### What this task involves
For the string "field", find every matching line in the records and copy it.

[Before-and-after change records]

_ _ _ _ _

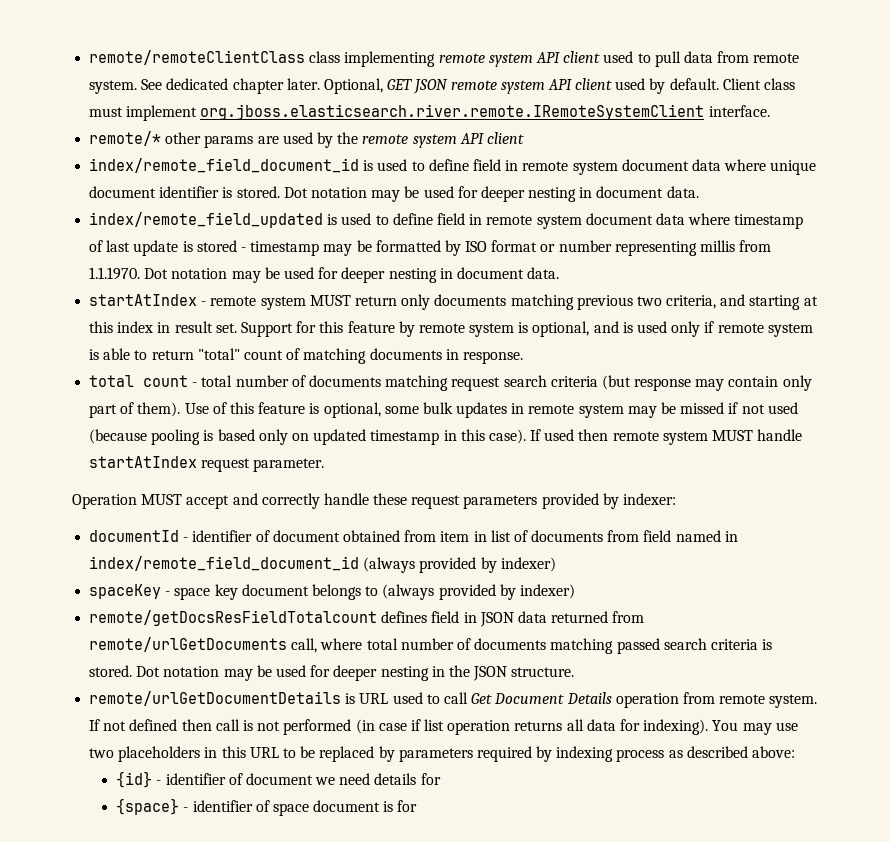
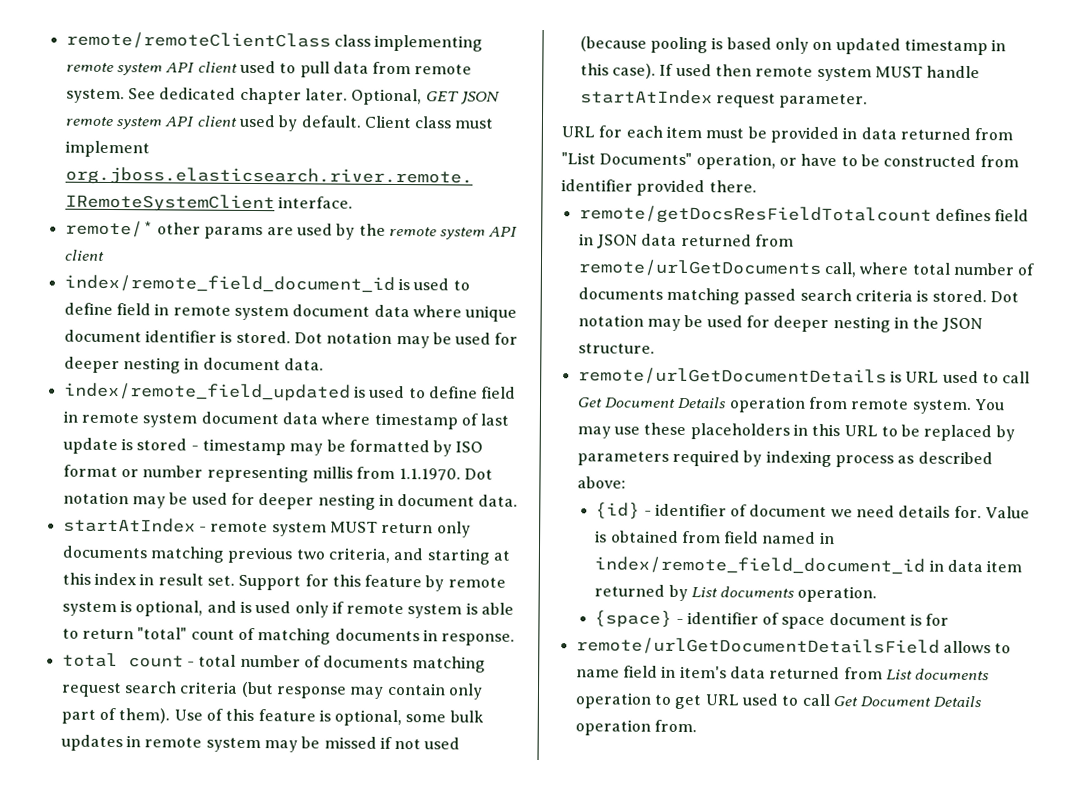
- Operation MUST accept and correctly handle these request parameters provided by indexer:
- documentId - identifier of document obtained from item in list of documents from field named in index/remote_field_document_id (always provided by indexer)
- spaceKey - space key document belongs to (always provided by indexer)
+ URL for each item must be provided in data returned from "List Documents" operation, or have to be constructed from identifier provided there.
- If not defined then call is not performed (in case if list operation returns all data for indexing).
- You may use two placeholders in this URL to be replaced by parameters required by indexing process as described above:
+ You may use these placeholders in this URL to be replaced by parameters required by indexing process as described above:
- {id} - identifier of document we need details for
+ {id} - identifier of document we need details for. Value is obtained from field named in index/remote_field_document_id in data item returned by List documents operation.
+ remote/urlGetDocumentDetailsField allows to name field in item's data returned from List documents operation to get URL used to call Get Document Details operation from.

_ _ _ _ _

### Reply to the exercise
- documentId - identifier of document obtained from item in list of documents from field named in index/remote_field_document_id (always provided by indexer)
+ {id} - identifier of document we need details for. Value is obtained from field named in index/remote_field_document_id in data item returned by List documents operation.
+ remote/urlGetDocumentDetailsField allows to name field in item's data returned from List documents operation to get URL used to call Get Document Details operation from.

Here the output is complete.